Il a aussi indiqué que NSO a déjà résilié cinq contrats pour diverses violations.

Un conseil de défense exceptionnel en France

Entraîné dans cette affaire, le président français Emmanuel Macron a convoqué jeudi un conseil de défense exceptionnel dédié à l'affaire Pegasus et à la question de la cybersécurité, a annoncé en matinée le porte-parole du gouvernement Gabriel Attal.

Le président de la République suit au plus près ce dossier et prend cette affaire très au sérieux, a-t-il souligné sur la radio France Inter.

Emmanuel Macron, entouré de plusieurs personnes, autour d'une table.

L'affaire Pegasus a été au cœur d'un conseil de défense exceptionnel présidé jeudi par le président français Emmanuel Macron.

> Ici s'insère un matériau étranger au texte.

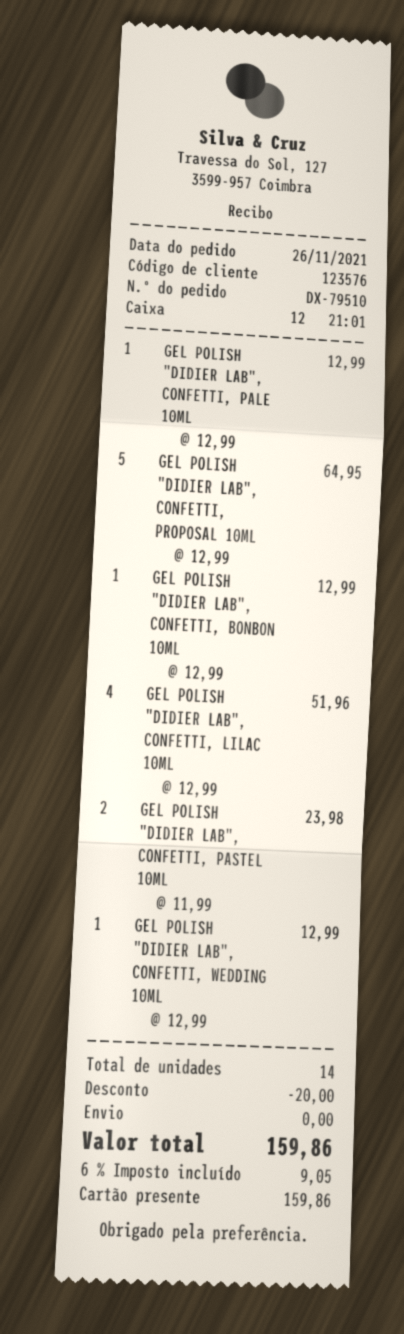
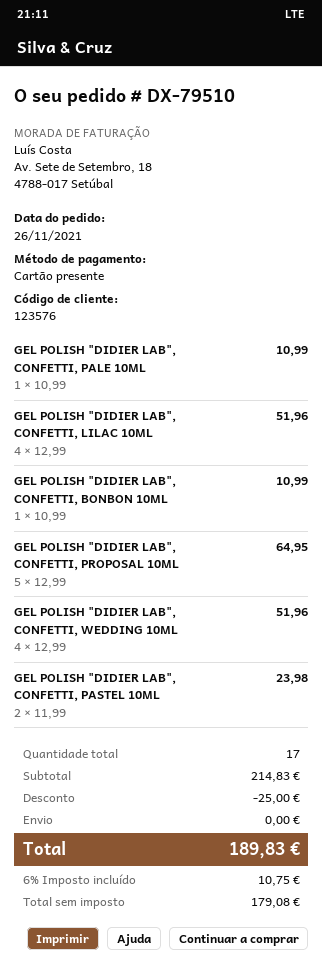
GEL POLISH "DIDIER LAB", CONFETTI, PALE 10ML: 1 x 12.99 = 12.99 -> 1 x 10.99 = 10.99
GEL POLISH "DIDIER LAB", CONFETTI, BONBON 10ML: 1 x 12.99 = 12.99 -> 1 x 10.99 = 10.99
GEL POLISH "DIDIER LAB", CONFETTI, WEDDING 10ML: 1 x 12.99 = 12.99 -> 4 x 12.99 = 51.96
total quantity: 14 -> 17
discount: 20.00 -> 25.00
tax: 6% = 9.05 -> 6% = 10.75
total: 159.86 -> 189.83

Photo : Getty Images / AFP/LUDOVIC MARIN

Cette enquête ne dit pas si ses téléphones ont été tous effectivement infectés, si des données en ont été "retirées", et donc c'est ça qui est en train d'être regardé, a précisé M. Attal.

Selon Le Monde et Radio France, qui font partie du consortium de médias, un numéro du chef de l'État figurait dans la liste des numéros sélectionnés par un service de sécurité de l'État marocain, utilisateur du logiciel espion Pegasus, pour un potentiel piratage.

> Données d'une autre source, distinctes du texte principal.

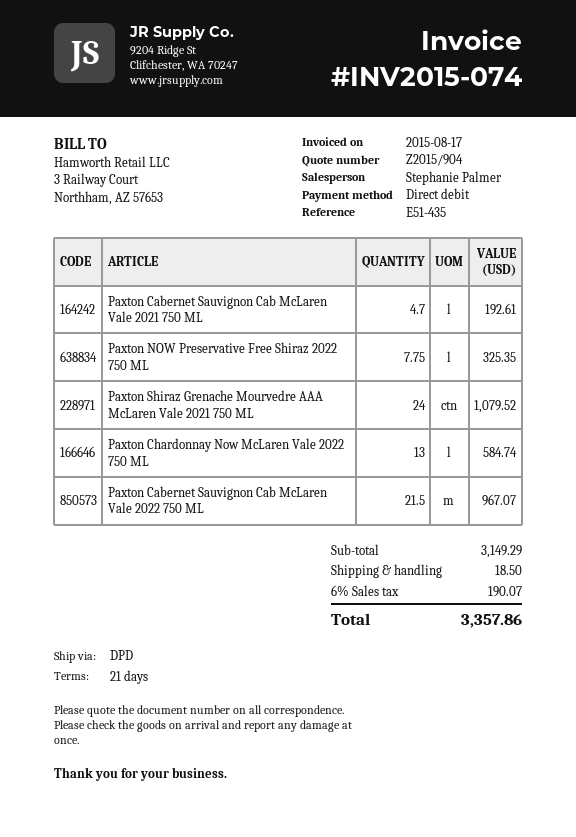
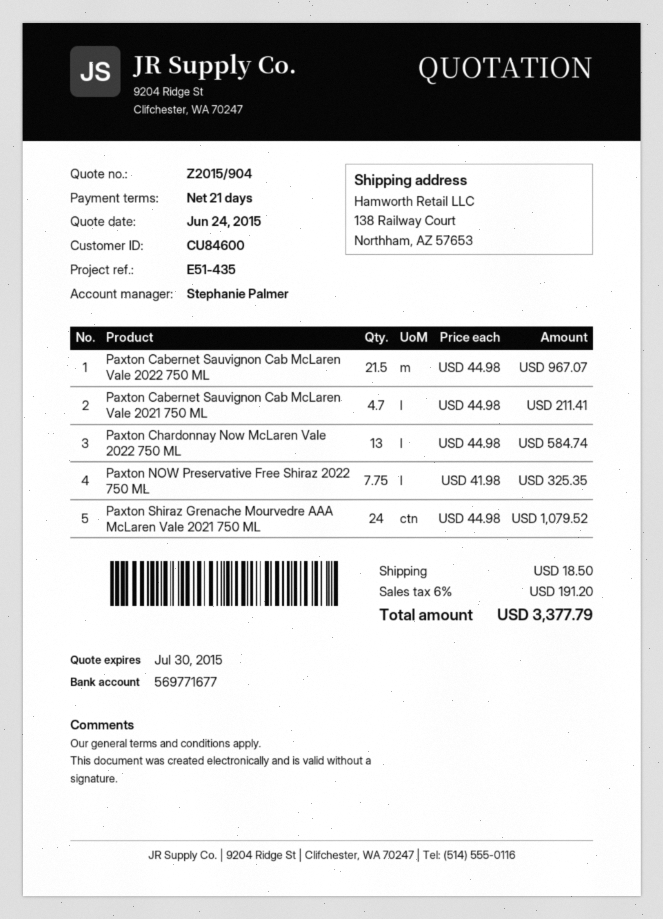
Paxton Cabernet Sauvignon Cab McLaren Vale 2021 750 ML: 4.7 for 192.61 -> 4.7 for 211.41
tax: 6% = 190.07 -> 6% = 191.20
total: 3357.86 -> 3377.79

Une source sécuritaire avait assuré à l'AFP mercredi que, pour les téléphones portables d'Emmanuel Macron, les paramètres de sécurité sont les plus restrictifs possibles et les installations d'applications et téléchargements sont bloquées.

Les téléphones [du président] sont changés régulièrement , a assuré M. Attal, interrogé sur une possible négligence au sommet de l'État. Il y a un certain nombre de paramètres de sécurité qui protègent, qui sont changés très régulièrement. Il y a des protections qui sont faites.

Selon France Télévisions, M. Macron a changé de téléphone et de numéro jeudi.

Mercredi, Chaïm Gelfand, un haut responsable de NSO, a assuré à la chaîne israélienne I24 News que « le président Macron n'était pas une cible ». Il y a certains cas qui ont été révélés, qui nous gênent, a-t-il cependant ajouté.

À Berlin, la chancelière allemande Angela Merkel a demandé jeudi plus de restrictions sur la vente de logiciel espion comme Pegasus.

Il est important que de tels logiciels n'arrivent pas entre de mauvaises mains et il ne faudrait pas vendre ces logiciels à des pays où la surveillance des opérations [d'écoute] par la justice n'est peut-être pas garantie, a-t-elle déclaré.

La haute-commissaire des Nations unies aux droits de l'homme Michelle Bachelet a aussi réclamé lundi une meilleure réglementation du transfert et des technologies de surveillance, voyant un besoin urgent d'assurer un strict contrôle.

Le Maroc entame une poursuite

Le Maroc, accusé d'avoir eu recours au logiciel d'espionnage Pegasus, a décidé d'attaquer en diffamation Amnistie internationale et Forbidden Stories devant le tribunal correctionnel de Paris, a annoncé jeudi son avocat dans un communiqué transmis à l'AFP.

Le royaume du Maroc et son ambassadeur en France, Chakib Benmoussa, ont mandaté Me Olivier Baratelli pour délivrer, dès aujourd'hui, deux citations directes en diffamation contre les deux associations à l'origine des révélations.

Une première audience procédurale est prévue le 8 octobre devant la chambre spécialisée en droit de la presse, mais le procès ne devrait pas avoir lieu avant environ deux ans.

L'État marocain entend immédiatement saisir la justice française, car il souhaite que toute la lumière soit faite sur les allégations mensongères de ces deux organisations qui avancent des éléments sans la moindre preuve concrète et démontrée, accuse Me Baratelli.

L'avocat du royaume chérifien a aussi dénoncé un procès d'intention médiatique, infondé et visiblement créé de toute pièce pour déstabiliser la relation diplomatique profonde entre le Maroc et la France.

Dès lundi, le gouvernement marocain s'était défendu en démentant avoir acquis des logiciels informatiques pour infiltrer des appareils de communication.

Rabat a ensuite menacé mercredi d'opter pour une démarche judiciaire, au Maroc et à l'international, contre toute partie reprenant à son compte ces allégations fallacieuses.

Parallèlement, le parquet général marocain a annoncé mercredi l'ouverture d'une enquête judiciaire sur ces fausses allégations et accusations.